Mr. Pug & Mr. Other Pug End The Year
Mr. Pug and Mr. Other Pug stood on the sidewalk, late for a New Years Eve party.
“You mean we’re lost?” asked Mr. Other Pug.
“I thought I knew where we were going,” said Mr. Pug. “But I think I left the directions at home.”
“Check your pockets,” said Mr. Other Pug.
“Uh, hello, we have no pockets!” said Mr. Pug. “We’re pugs, dammit.”
Mr. Pug felt around his skin folds where pockets would normally be but couldn’t find the directions anywhere.
“What about a GPS?” asked Mr. Other Pug.
“If I have no pockets for the directions, where the hell would I keep a GPS?” asked Mr. Pug.
Just then something dashed past the pugs and darted over a hedge.
“SQUIRREL!” yelled Mr. Pug.
Automatically something clicked and the two pugs immediately lost all sense of purpose and ran off in pursuit of the menacing, tree-living, peanut-eating grey rodent. The squirrel sped up the driveway and Mr. Pug and Mr. Other Pug followed suit. The squirrel squeezed between garbage cans and Mr. Pug and Mr. Other Pug barreled right thru them. The squirrel plunged under a parked car and Mr. Pug and Mr. Other Pug put a well-rehearsed plan into place, with Mr. Pug standing guard at the spot where the dangerous, bushy-tailed, rat-like creature disappeared and barked furiously. As if on cue, Mr. Other Pug circled the vehicle to make sure the monster didn’t come out the other side. He was also barking furiously.
The cunning squirrel escaped between them and took off for the big, shady oak tree. With a few small jumps and then a huge leap it sprung across the dead crabgrass and landed spread eagle against the firm trunk with a loud thwak! Dazed, but nearly safe, it hoisted itself up to the closest branches, far from where any pug would be able to get to him.

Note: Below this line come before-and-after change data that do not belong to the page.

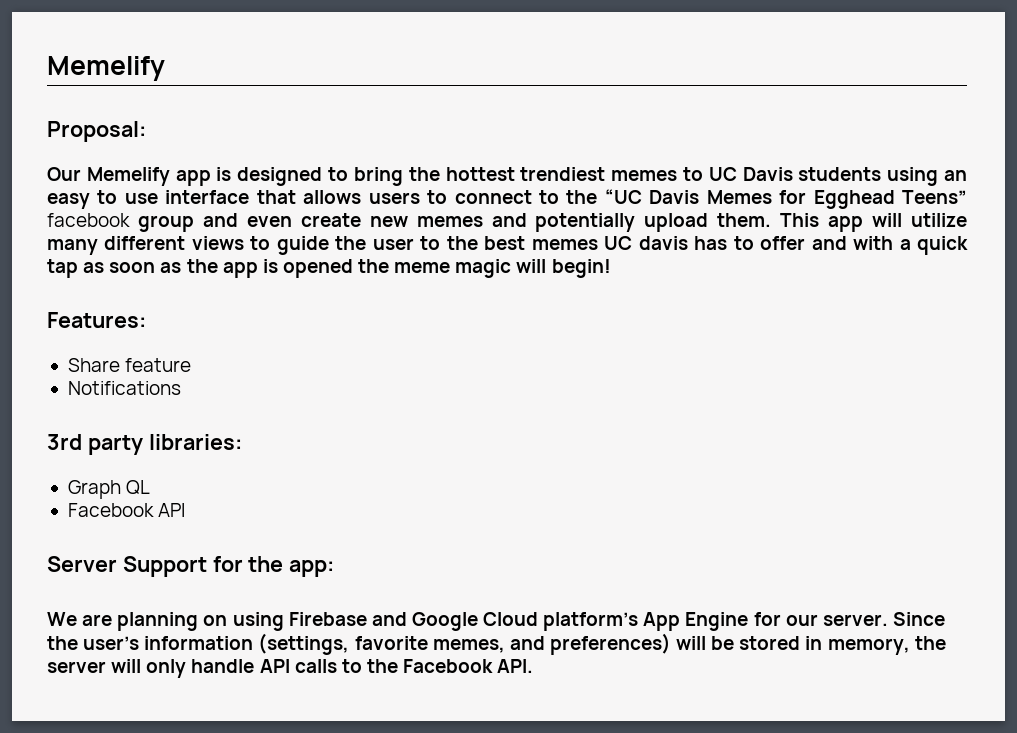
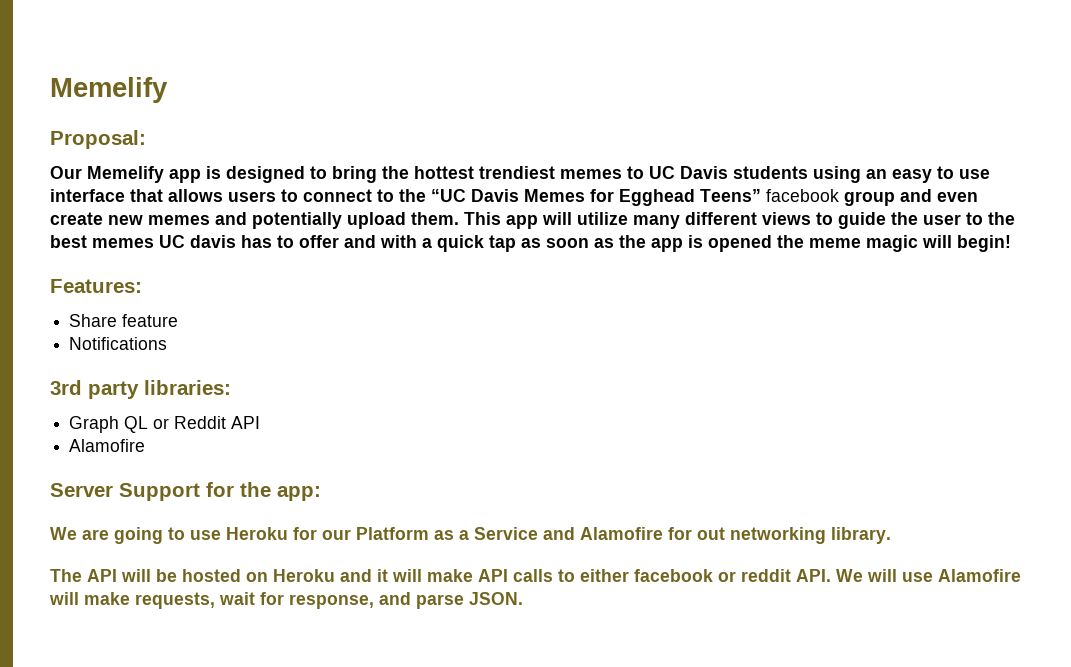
[67,503,186,517] // Facebook API -> [153,416,261,429] [69,439,146,452] or Reddit API // Alamofire
[117,612,945,631] [47,633,946,655] [47,659,534,678] planning on using Firebase and Google Cloud platform’s App Engine for our server. Since the user’s information (settings, favorite memes, and preferences) will be stored in memory, the server will only handle API calls to the Facebook API. -> [114,527,891,544] [50,569,1021,582] [49,592,523,609] going to use Heroku for our Platform as a Service and Alamofire for out networking library. // The API will be hosted on Heroku and it will make API calls to either facebook or reddit API. We will use Alamofire will make requests, wait for response, and parse JSON.

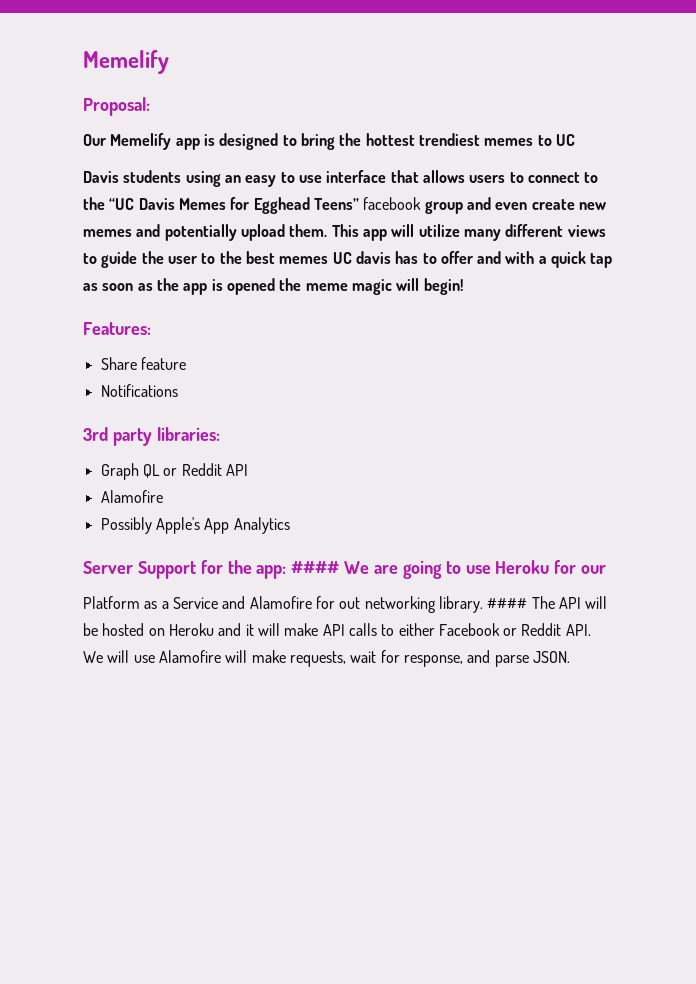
(675, 172) none -> (575, 140) //
(146, 445) none -> [100,517,290,534] // Possibly Apple's App Analytics
(321, 493) // -> [291,561,340,574] ####
(351, 534) none -> (607, 569) //
(891, 535) // -> [487,598,528,609] ####
[634,569,791,582] facebook or reddit -> [438,623,562,636] Facebook or Reddit

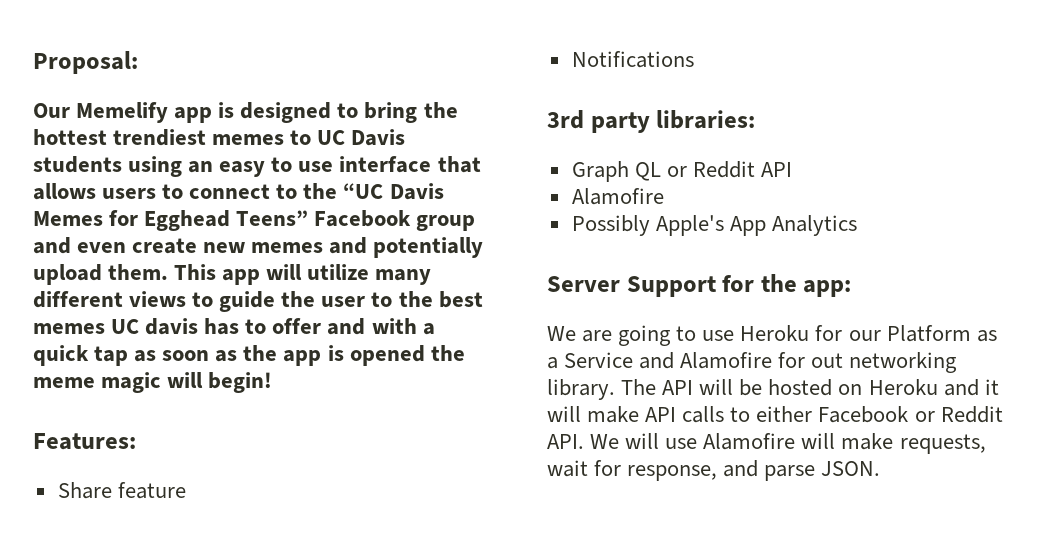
[83,50,169,74] Memelify // -> (33, 62) none
(575, 140) // -> (346, 137) none
[363,197,422,210] facebook -> [314,210,412,227] Facebook
[291,561,340,574] #### -> (852, 288) //
(607, 569) // -> (881, 335) none
[487,598,528,609] #### -> (615, 389) none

Witnessing this Mr. Pug and Mr. Other Pug bolted over to the old tree. They circled the oak, snorting and barking and howling menacingly. They kept up the racket until they didn’t have the energy any longer. Mr. Pug sat and stared up at the squirrel who, by this time, was ignoring the pugs and was quite busy shelling an acorn.
“No fair,” said Mr. Other Pug. “If we had retractable claws we could scale up that tree and be sitting on that branch right next to him. I bet he’d even give us a taste of one of his acorns.”
Mr. Pug panted and glared at Mr. Other Pug.
“The saddest thing about that comment,” said Mr. Pug, “is that you’re completely serious, aren’t you?”
Defeated, Mr. Pug lifted his leg, peed on the base of the oak tree. Mr. Other Pug waited his turn and then lifted his leg and peed on the base of the oak tree, too. Mr. Pug saw this, returned, and peed on the oak tree again. He passed Mr. Other Pug on the way back to the sidewalk.
“Don’t even,” said Mr. Pug.
They walked in silence along the curb, wondering which way the party was. After a few feet Mr. Other Pug looked back at the tree.
“Happy New Year, Mr. Squirrel,” he called out.